As Alexandra Alter noted earlier this year in The New York Times Book Review, explicitly political poetry is enjoying a necessary resurgence. American poets have taken to the page to articulate their compatriots' fears and anxieties and, in doing so, have offered readers a form of immediate satisfaction that actual change—with its requisite elections, civil discourses, and bicameral compromises—often cannot.
In Reaper, Jill McDonough’s latest collection of poems from Alice James Books, the poet largely ignores the reader’s desire for grand and urgent political proclamations and, instead, takes a well-researched and complicated look at the reader’s (and the poet’s) complicity in morally suspect acts perpetrated by the American government. Burgeoning technologies capable of murdering large swaths of people without ever seeing the whites of their eyes are considered in terms of their grace and aesthetic/technological beauty; code names for government operatives are broken apart to reveal the inherent tension between their literal meanings and their symbolic ones; the daily routines of drone operators are rendered painfully normal.

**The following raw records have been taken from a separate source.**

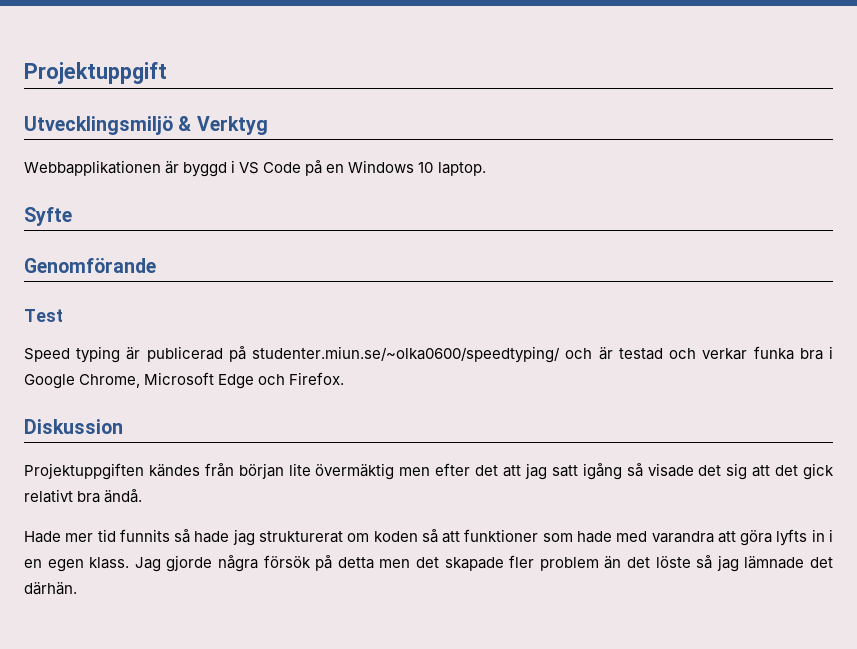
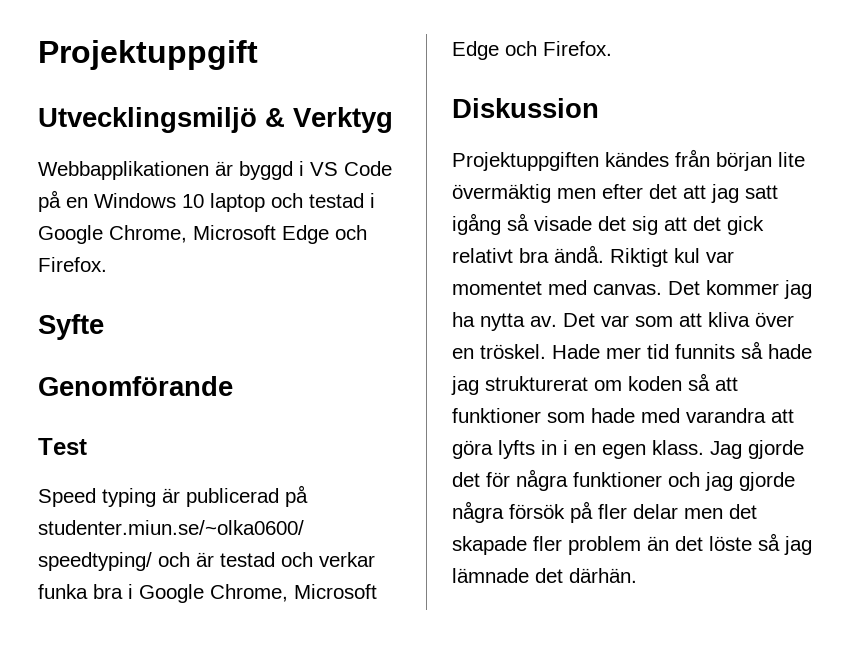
[437,162,486,176] laptop. -> [210,193,375,212] [38,225,367,244] [38,257,107,272] laptop och testad i Google Chrome, Microsoft Edge och Firefox.
(143, 496) // -> [610,248,734,267] [452,280,812,299] [452,312,794,331] [452,344,546,359] Riktigt kul var momentet med canvas. Det kommer jag ha nytta av. Det var som att kliva över en tröskel.
(213, 563) none -> [452,469,795,491] det för några funktioner och jag gjorde
[337,557,374,569] detta -> [598,504,678,519] fler delar

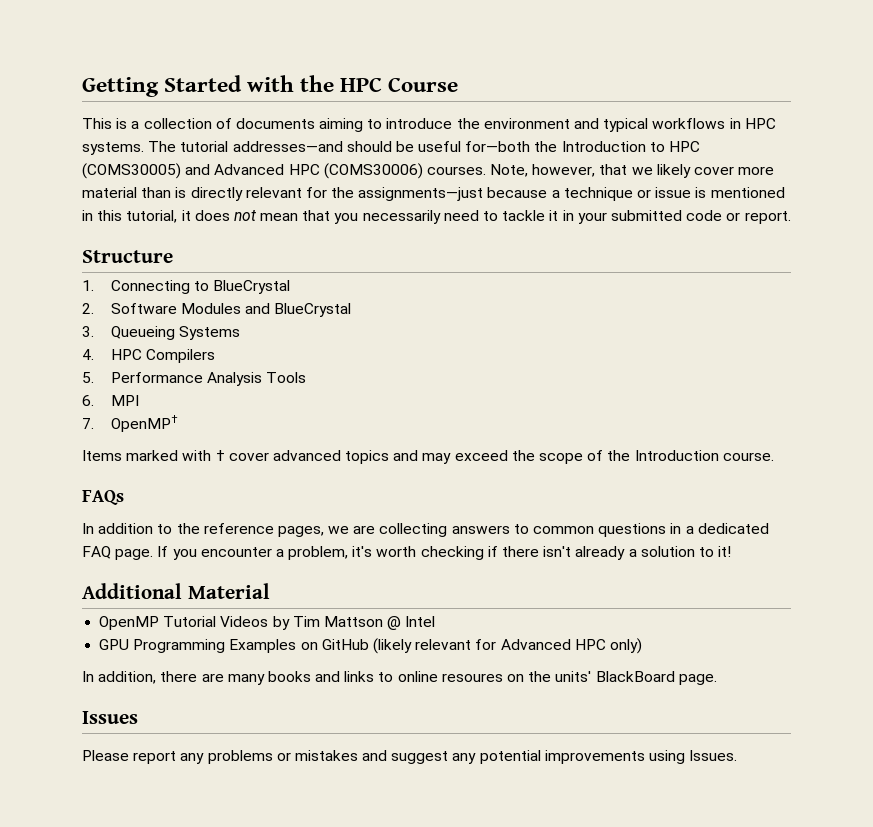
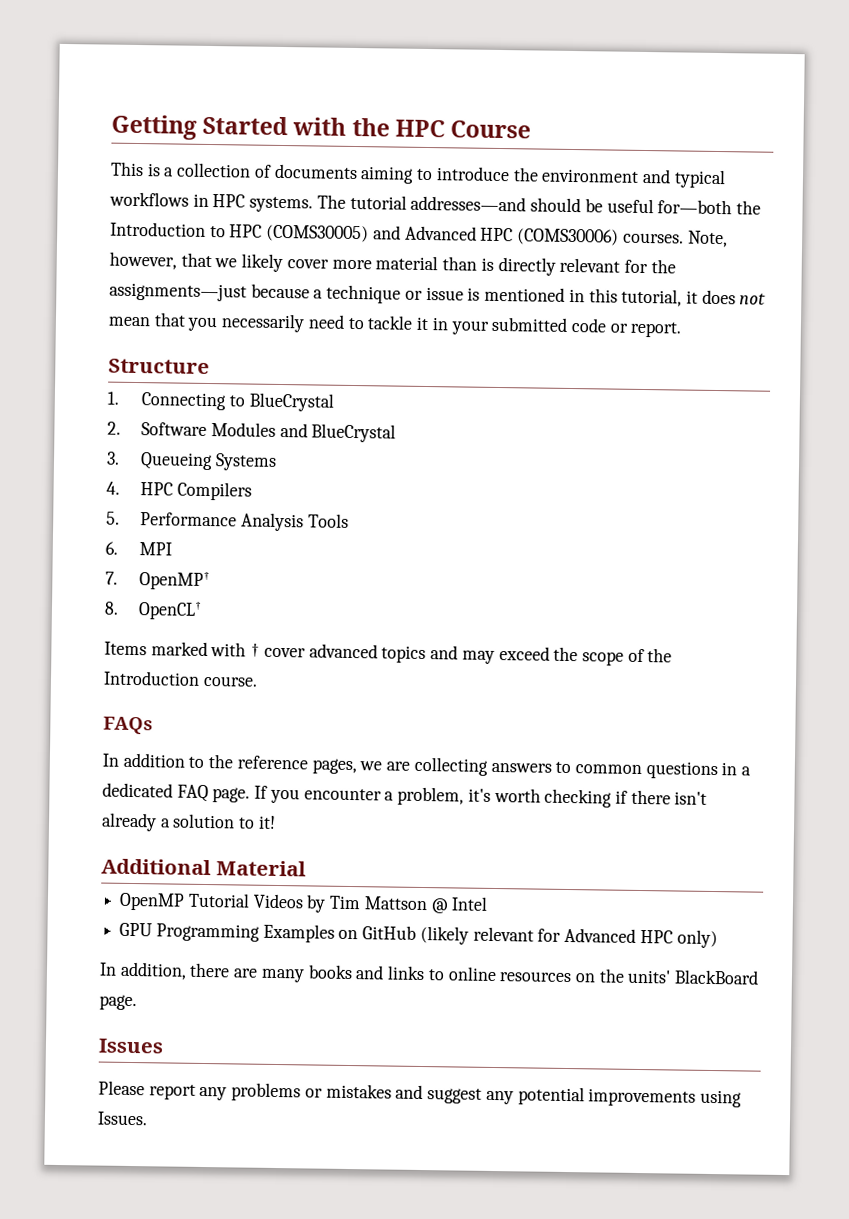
(178, 423) none -> [104,601,203,620] // 8. OpenCL†
[441,673,503,682] resoures -> [499,971,573,983] resources

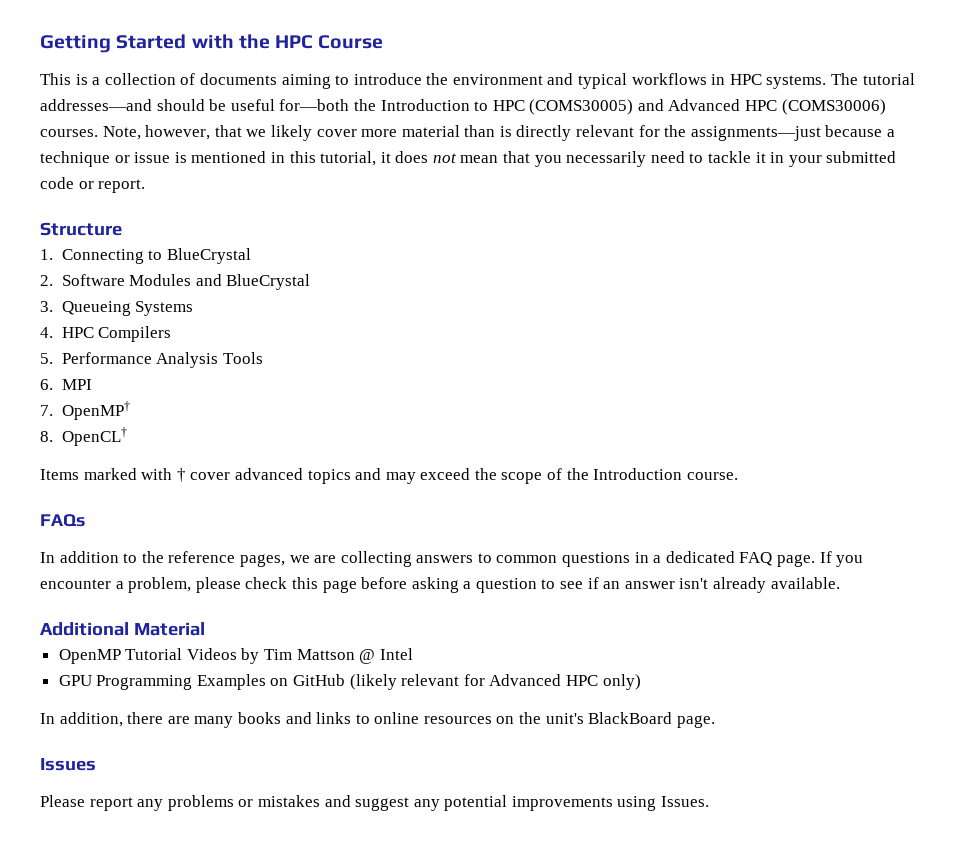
[467,787,708,808] [101,812,276,832] it's worth checking if there isn't already a solution to it! -> [195,577,840,593] please check this page before asking a question to see if an answer isn't already available.
[627,969,672,984] units' -> [545,713,584,724] unit's

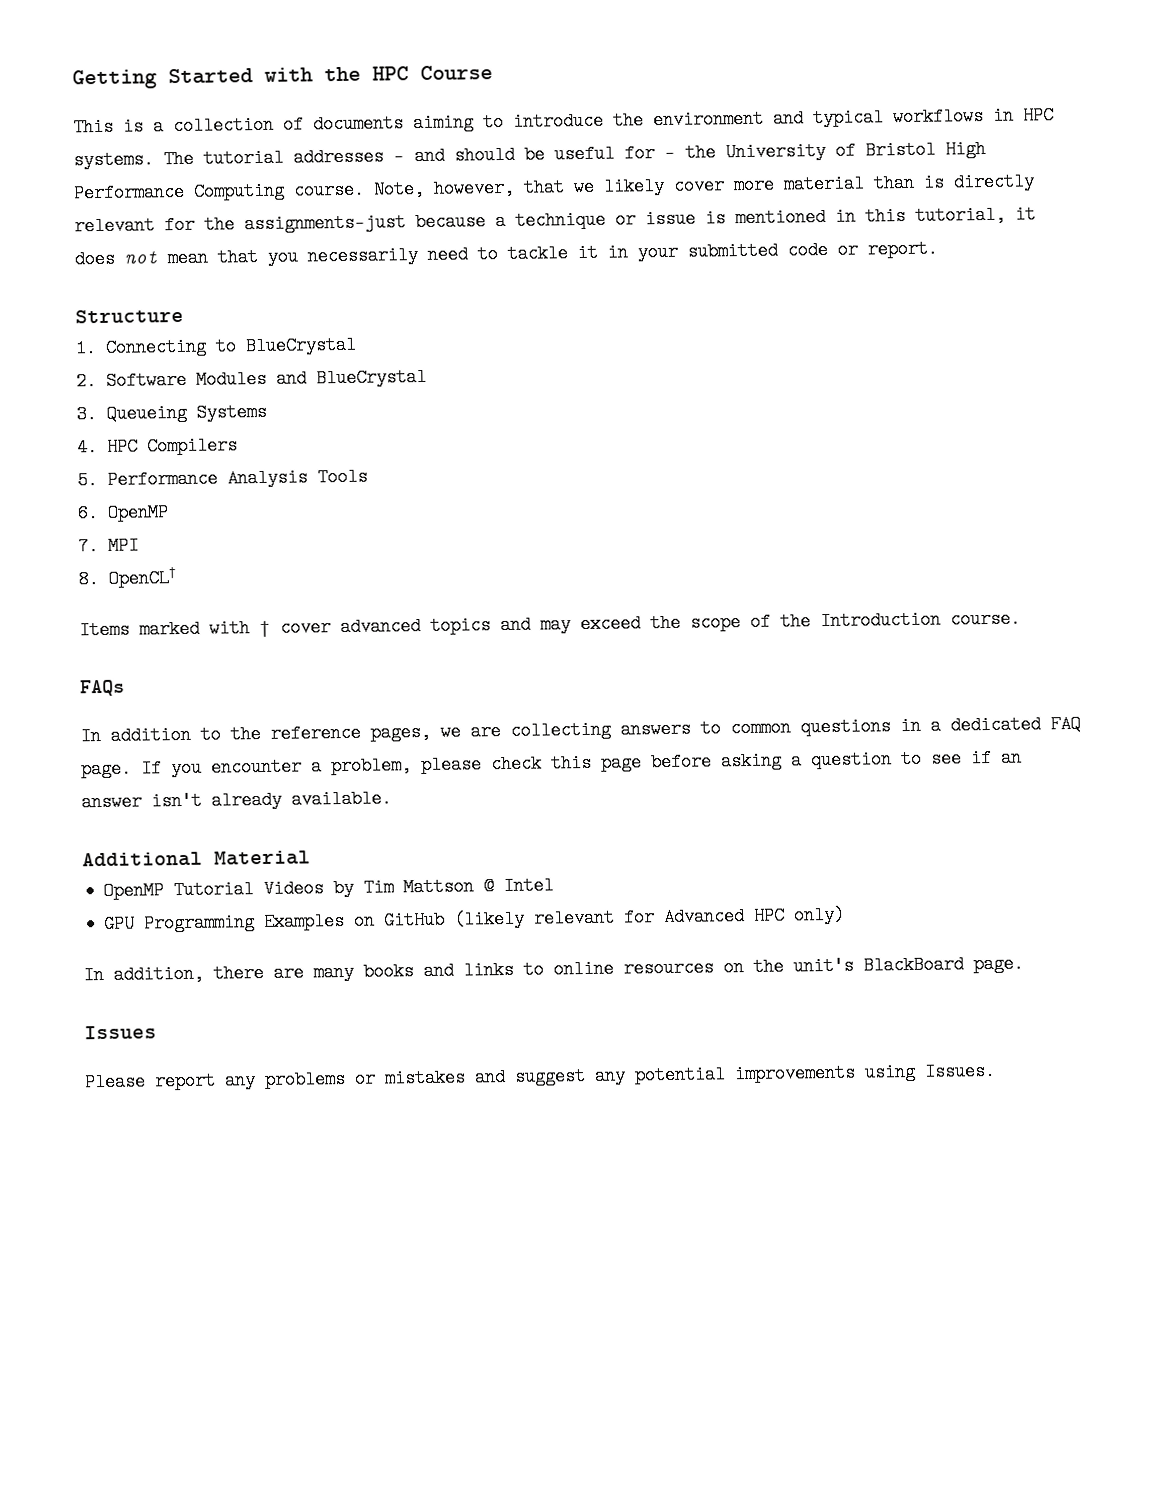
[40,99,886,115] [40,129,98,137] addresses—and should be useful for—both the Introduction to HPC (COMS30005) and Advanced HPC (COMS30006) courses. -> [293,139,986,167] [73,180,365,203] addresses — and should be useful for — the University of Bristol High Performance Computing course.
[61,379,92,390] MPI -> [106,503,169,522] OpenMP
[61,401,130,420] OpenMP† -> [107,536,139,555] MPI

In other words, McDonough works to humanize the technologies that carry out our most dreadful acts and forces us to examine the ways in which we abandon—or, perhaps more accurately, ignore—our agency in order to protect our fragile consciences.
McDonough was kind enough to talk to me via email about our shared role in American violence, the constituent elements of a good love poem, and the joys of teaching.
I wonder if you could start by discussing how this book came about. While it incorporates a variety of themes, the book returns over and over again to the relationship between humans and various types of robots. In dealing with this issue, you carefully vacillate between innocent (and philosophic) curiosity and a more calculated, research-driven point of view; in fact, you directly cite a number of expository works of nonfiction that aided and/or complicated your thinking about these burgeoning technologies. What drew you to this topic? And what were you hoping to learn and/or communicate by exploring it in poetry?
Thank you for calling that curiosity “innocent.” I like the sense of “innocent" as “guileless,” rather than “not-guilty,” since the poems sketch both our ignorance and our complicity. I think I started by thinking about the lack of proportionality in our military actions, whatever the hell they are these days. The not-fair of American Exceptionalism, or the Bush Doctrine, or kill lists, or signature strikes, or all the ways we torture and assassinate people while sometimes bothering to call it something else. It’s crisply illuminated for me by really expensive, high-tech killer robot planes, killing dudes on horses. To explore this in poems, I need to admit that I profit from this lack of proportionality. I love my country. Also, my taxes help fund really cool tech that sometimes kills people and their horses, and boys on bicycles. Not to mention cops who shoot black people, or the death penalty, or our many, many prisons. But also the subway! And the Smithsonian! So reading things that complicated my thinking while teaching me new things was part of my job, writing these poems. I got a lot of help from books like Matt J. Martin’s Predator: The Remote Control Air War over Iraq and Afghanistan, The Girls of Atomic City, Top Secret America: The Rise of the New American Security State, and Governing Lethal Behavior in Autonomous Robots. But I also got a lot out of just noticing how we use our phones, how military tech is everywhere from our jacked police departments to our pockets. The complicity is something you can see around the house, but we can’t name which countries we bombed this week. I wanted to pull at the edges of that a little bit, make it fray so I could see what we take for granted.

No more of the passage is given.